Task statement:
Go to the line below containing "border-radius: 5px ->" and print exactly from there through the line containing "left: 877px ->", both included. Print nothing else.

The data:
--- --- ---

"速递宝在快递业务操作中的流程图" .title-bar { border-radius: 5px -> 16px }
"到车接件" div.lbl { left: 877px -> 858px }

--- --- ---

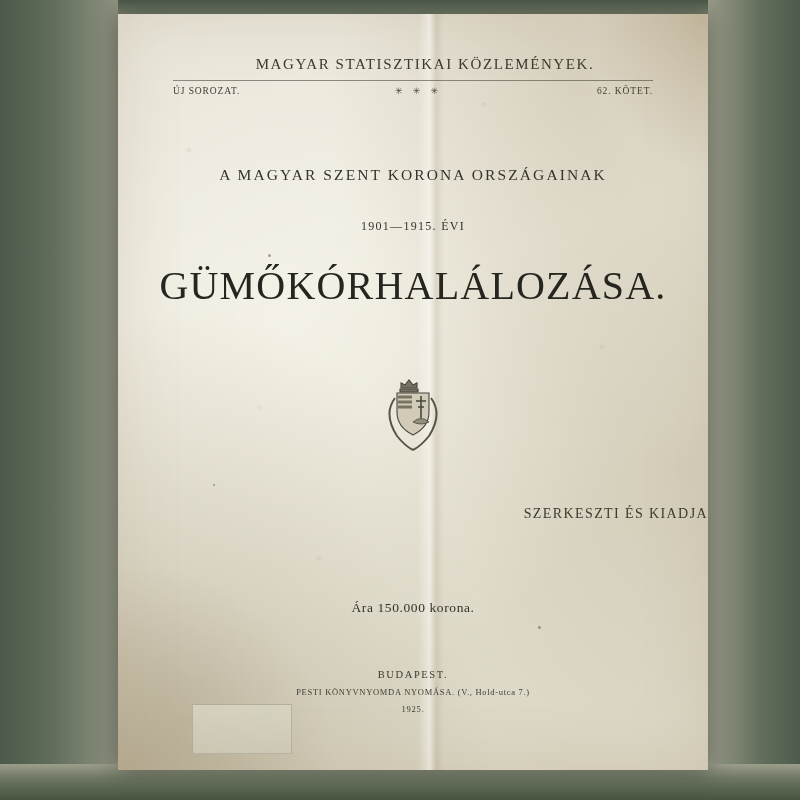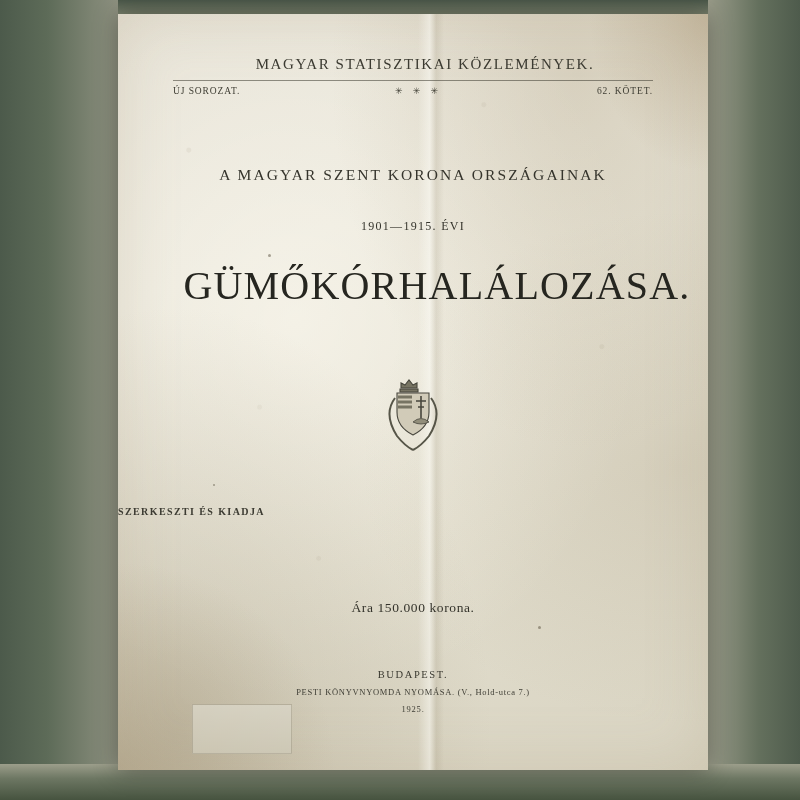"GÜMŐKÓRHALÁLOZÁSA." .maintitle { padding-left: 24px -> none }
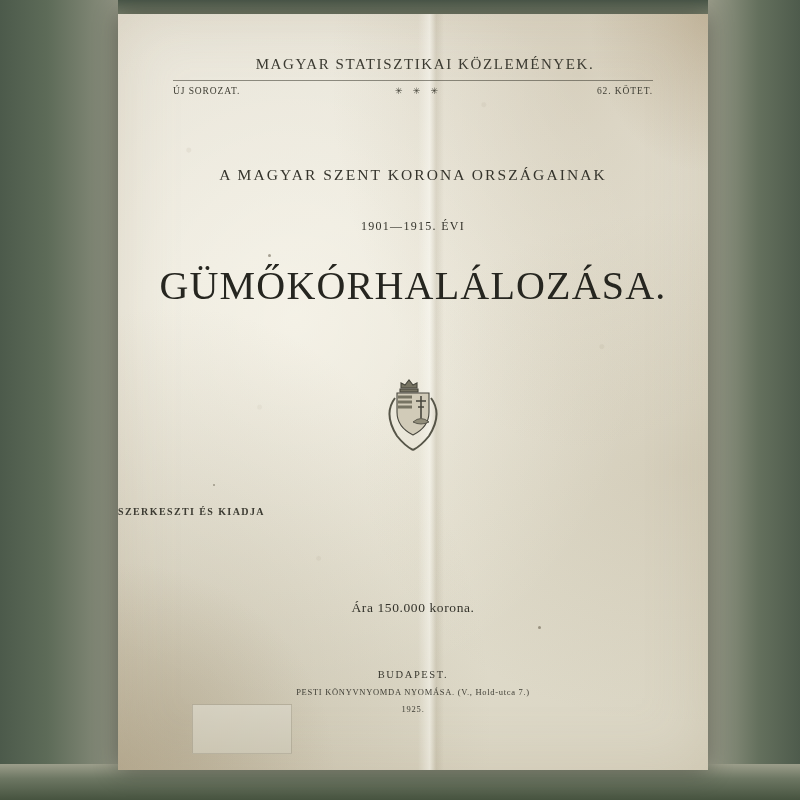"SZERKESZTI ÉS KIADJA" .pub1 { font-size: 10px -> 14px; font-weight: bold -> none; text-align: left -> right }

--- --- ---

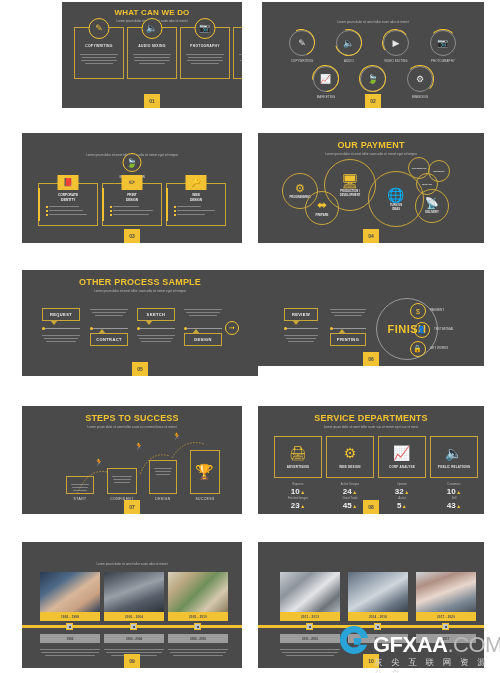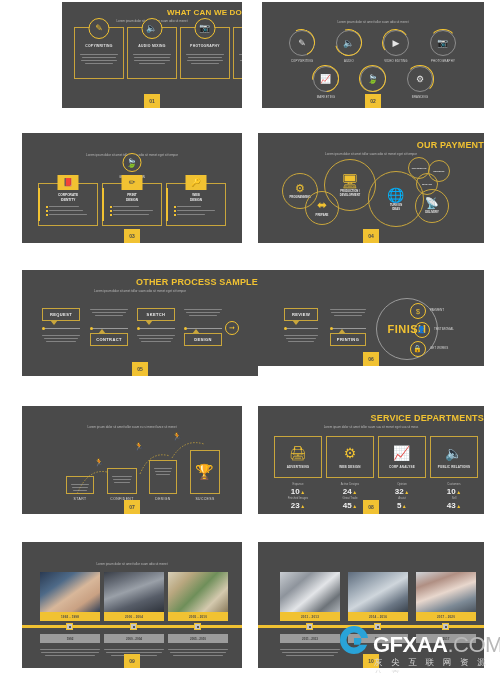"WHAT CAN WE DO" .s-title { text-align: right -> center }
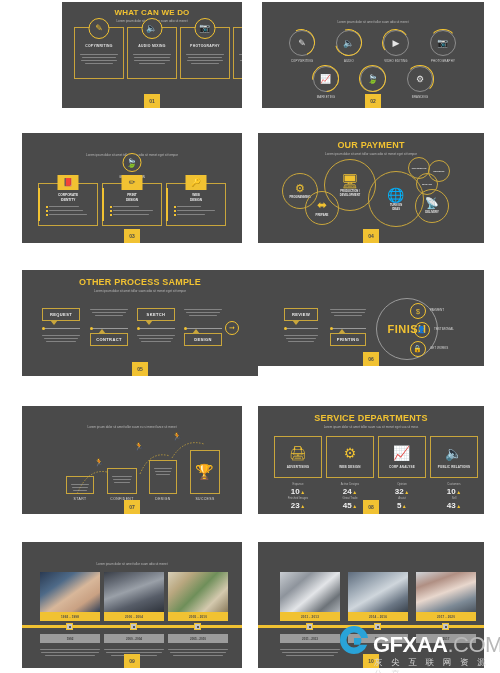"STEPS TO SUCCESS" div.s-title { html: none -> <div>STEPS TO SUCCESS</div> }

--- --- ---

Task output:
"速递宝在快递业务操作中的流程图" .title-bar { border-radius: 5px -> 16px }
"到车接件" div.lbl { left: 877px -> 858px }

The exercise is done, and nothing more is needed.